Reexamination Certificate

active

06585945

ABSTRACT:

BACKGROUND OF THE INVENTION
1. Field of the Invention
The present invention relates to sulfur tolerant catalyst composites useful for reducing contaminants in exhaust gas streams, especially gaseous streams containing sulfur oxide contaminants. More specifically, the present invention is concerned with improved NOx trap catalysts for use in diesel engines as well as lean burn gasoline engines. The sulfur tolerant NOx trap catalyst composites comprise a platinum component, a support, and a NOx sorbent component prepared by hydrothermal synthesis. The NOx sorbent component comprises a first metal oxide and a second metal oxide. The metal in the first metal oxide is selected from the group consisting of aluminum, titanium, zirconium, silicon, and composites thereof, and the metal in the second metal oxide is selected from the group consisting of Group IIA metals, Group III metals, Group IV metals, rare earth metals, and transition metals. The metal in the first metal oxide is different from the metal in the second metal oxide. The sulfur tolerant NOx trap catalyst composites are highly effective with a sulfur containing fuel by trapping sulfur oxide contaminants which tend to poison conventional NOx trap catalysts. The sulfur tolerant NOx trap catalyst composites are particularly suitable for diesel engines because the composites can be regenerated at moderate temperatures with rich pulses, rather than at high temperatures.
2. Related Art
Diesel powered vehicles represent a significant portion of the vehicle market worldwide.
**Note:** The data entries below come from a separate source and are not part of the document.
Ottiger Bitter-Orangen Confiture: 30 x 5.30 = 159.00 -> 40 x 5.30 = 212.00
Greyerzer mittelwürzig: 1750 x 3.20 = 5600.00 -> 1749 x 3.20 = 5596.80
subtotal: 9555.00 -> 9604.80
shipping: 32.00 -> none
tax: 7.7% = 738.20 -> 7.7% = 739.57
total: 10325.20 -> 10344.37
In Europe, the market share of diesel passenger cars is about one third and is expected to grow even higher in the years ahead. Compared to gasoline powered vehicles, diesel vehicles offer better fuel economy and engine durability. As diesel passenger cars become more popular both in Europe and elsewhere, emissions reduction is an increasingly urgent issue. In fact, Euro Stage IV regulations (year 2005) are calling for a 50% reduction of NOx emissions (0.25 g/km) compared to the Stage III (year 2000) level (0.5 g/km). For some vehicles, it would be difficult to meet the Euro IV NOx emissions target by engine improvement alone. It may be impossible to meet Euro V NOx regulations (0.125 g/km) without highly efficient after-treatment technologies.
Reducing NOx from diesel exhaust is very challenging. The 3-way catalyst technology, which is widely used in the gasoline cars, is not operational in diesel vehicles. A 3-way catalyst requires the exhaust emissions near a stoichiometric point, neither fuel rich (reducing) nor lean (oxidizing), while diesel emissions are always lean. In the early 90's, the concept of NOx trap catalyst was explored for gasoline partial lean burn (PLB) engines where the NOx catalyst would trap NOx in a lean environment and reduce it in a rich environment.
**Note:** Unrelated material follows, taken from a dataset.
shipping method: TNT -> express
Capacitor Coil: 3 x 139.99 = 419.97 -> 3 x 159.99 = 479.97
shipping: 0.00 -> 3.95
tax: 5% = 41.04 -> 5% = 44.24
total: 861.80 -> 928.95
To apply the NOx trap concept to diesel passenger cars, some special issues related to diesel emission characteristics needed to be addressed. The exhaust temperature for light-duty diesel vehicles is typically in the range of 100-400 ° C., which is much lower than the gasoline exhaust. Therefore, low temperature oxidation activity and reduction during a rich spike is critical. One of the most difficult challenges in applying this concept is the issue of sulfur poisoning. The exhaust sulfur forms a very strong sulfate on any basic metal site, which prevents the formation of nitrate, rendering the catalyst ineffective for trapping NOx. As with other catalytic converters, thermal stability is another important issue for practical application.
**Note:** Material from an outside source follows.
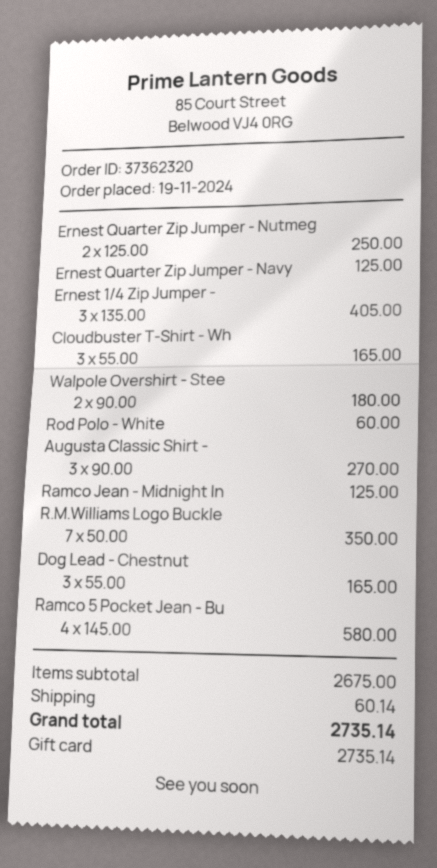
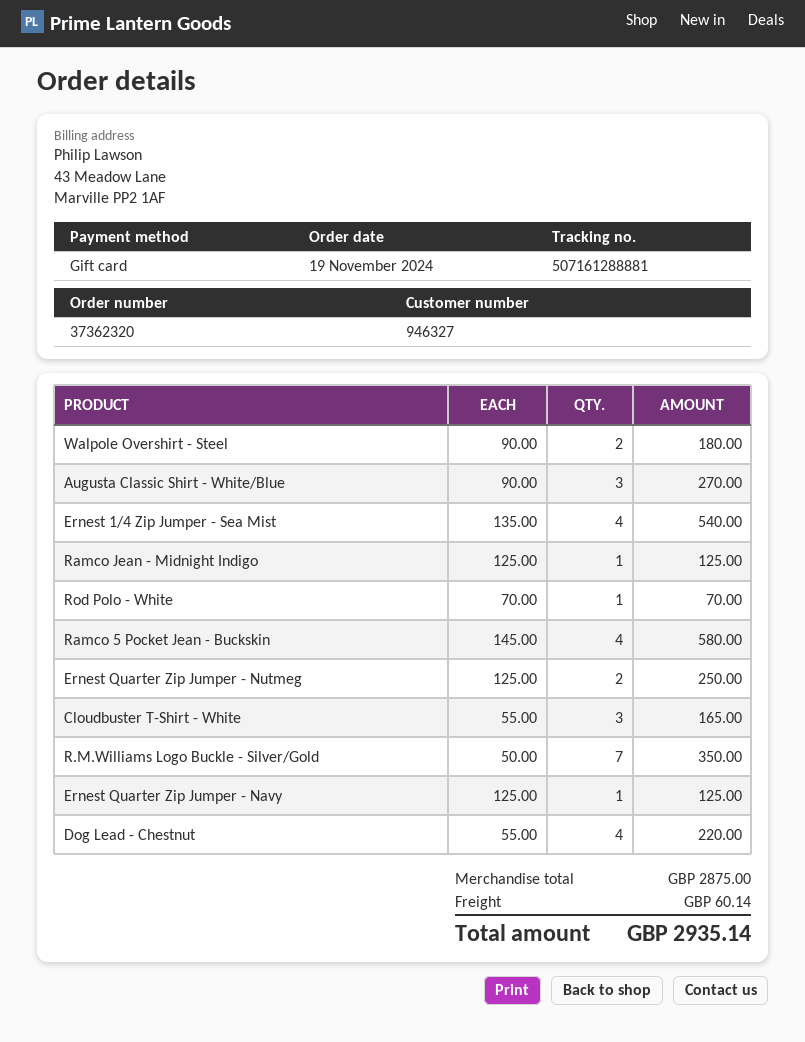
Ernest 1/4 Zip Jumper -: 3 x 135.00 = 405.00 -> 4 x 135.00 = 540.00
Rod Polo - White: 1 x 60.00 = 60.00 -> 1 x 70.00 = 70.00
Dog Lead - Chestnut: 3 x 55.00 = 165.00 -> 4 x 55.00 = 220.00
subtotal: 2675.00 -> 2875.00
total: 2735.14 -> 2935.14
The operation of a NOx trap catalyst is a collection of a series of elementary steps, and these steps are depicted below in Equations 1-5. In general, a NOx trap catalyst should exhibit both oxidation and reduction functions. In an oxidizing environment, NO is oxidized to NO
2
(Equation 1), which is an important step for NOx storage. At low temperatures, this reaction is typically catalyzed by precious metals, e.g., Pt. The oxidation process does not stop here. Further oxidation of NO
2
to nitrate, with incorporation of an atomic oxygen, is also a catalyzed reaction (Equation 2). There is little nitrate formation in absence of precious metal even when NO
2
is used as the NOx source. The precious metal has the dual functions of oxidation and reduction. For its reduction role, Pt first catalyzes the release of NOx upon introduction of a reductant, e.g., CO (carbon monoxide) or HC (hydrocarbon) (Equation 3). This may recover some NOx storage sites but does not contribute to any reduction of NOx species. The released NOx is then further reduced to gaseous N
2
in a rich environment (Equations 4 and 5). NOx release can be induced by fuel injection even in a net oxidizing environment. However, the efficient reduction of released NOx by CO requires rich conditions. A temperature surge can also trigger NOx release because metal nitrate is less stable at higher temperatures. NOx trap catalysis is a cyclic operation. Metal compounds are believed to undergo a carbonate
itrate conversion, as a dominant path, during lean/rich operations. The sulfur poisoning of a NOx trap catalyst is depicted below in Equations 6-7. In Equation 6, S occupies a site for NOx and in Equation 7, SOx replaces CO
3
or NOx.
Oxidation of NO to NO
2
NO+½O
2
→NO
2
  (1)
NOx Storage as Nitrate
2NO
2
+MCO
3
+½O
2
→M(NO
3
)
2
+CO
2
  (2)
NOx Release
M(NO
3
)
2
+2CO→MCO
3
+NO
2
+NO+CO
2
  (3)
NOx Reduction to N
2
NO
2
+CO→NO+CO
2
  (4)
2NO+2CO→N
2
+2CO
2
  (5)
SOx Poisoning Process
SO
2
+½O
2
→SO
3
  (6)
SO
3
+MCO
3
→MSO
4
+CO
2
  (7)
In Equations 2, 3, and 7, M represents a divalent metal cation. M can also be a monovalent or trivalent metal compound in which case the equations need to be rebalanced.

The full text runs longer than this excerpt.